On 10 July 2007, an agreement was reached with Barcelona for €18.5million (£13.9 million) and, the following week, Milito passed his medical and signed a four-year deal with the club worth €4 million (£2.7 million) a year; he was given the number 3 shirt, which was formerly worn by Thiago Motta.

Milito made his competitive debut for Barcelona on 2 September 2007, in a 3–1 home win against Athletic Bilbao. He scored his first goal for the Catalans on 24 November, in a 3–0 victory over Recreativo de Huelva also at the Camp Nou.
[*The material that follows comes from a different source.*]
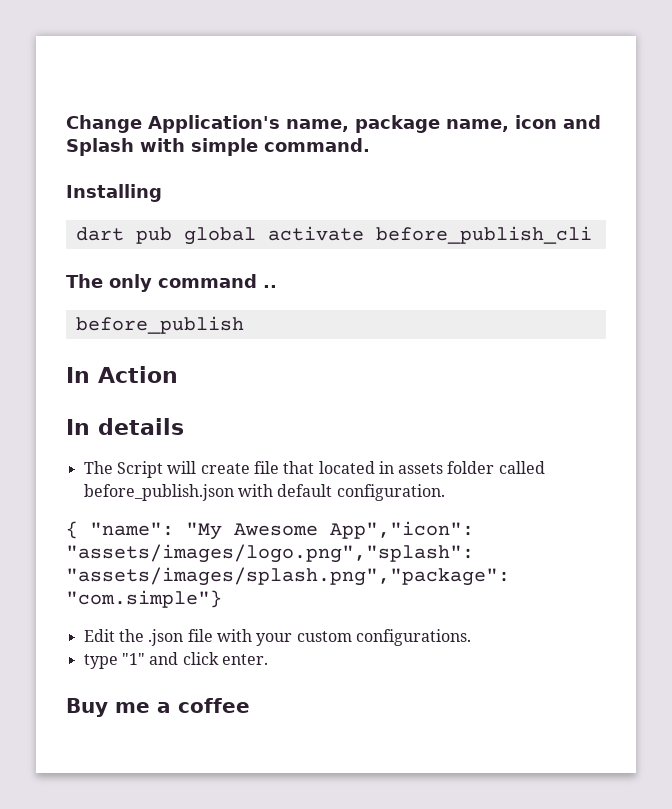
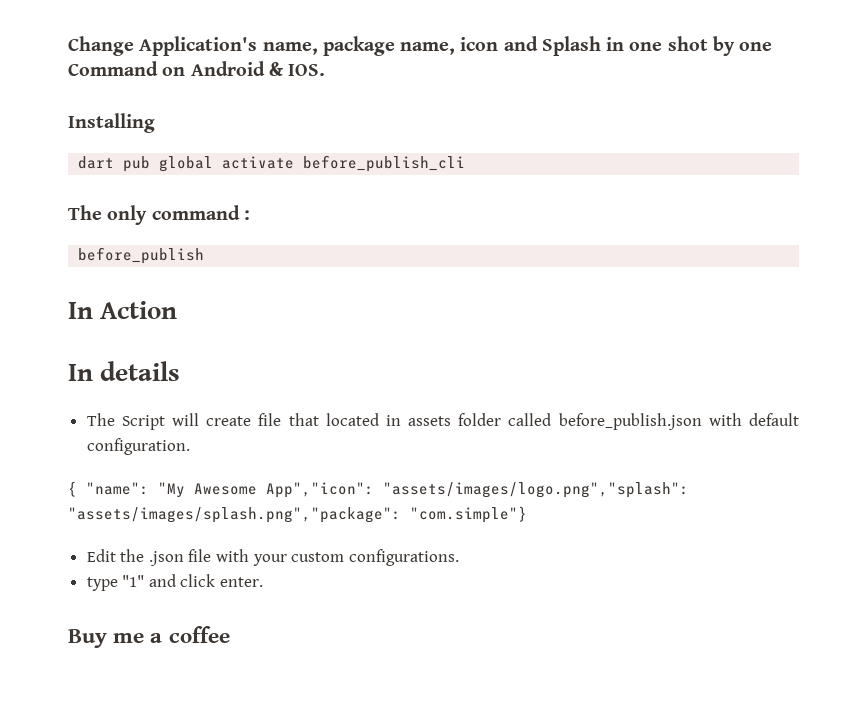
[140,138,370,156] with simple command. -> [606,36,773,56] [68,61,326,76] in one shot by one Command on Android & IOS.
[263,285,277,288] .. -> [243,210,250,220] :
On 5 May 2008, it was announced that Milito had damage to the anterior cruciate ligament in his right knee. This rendered him ineligible for the entire 2008–09 campaign, which ended in a treble.

After being sidelined for almost two years (602 days), Milito finally returned to action when he played in a friendly with Kazma in Kuwait. On 5 January 2010, he made his return to competitive football in the first leg of the Copa del Rey's round of 16, a 1–2 home loss against Sevilla. He reappeared in the domestic league five days later, coming on as a substitute for Carles Puyol for the final seven minutes of the 5–0 away win over Tenerife.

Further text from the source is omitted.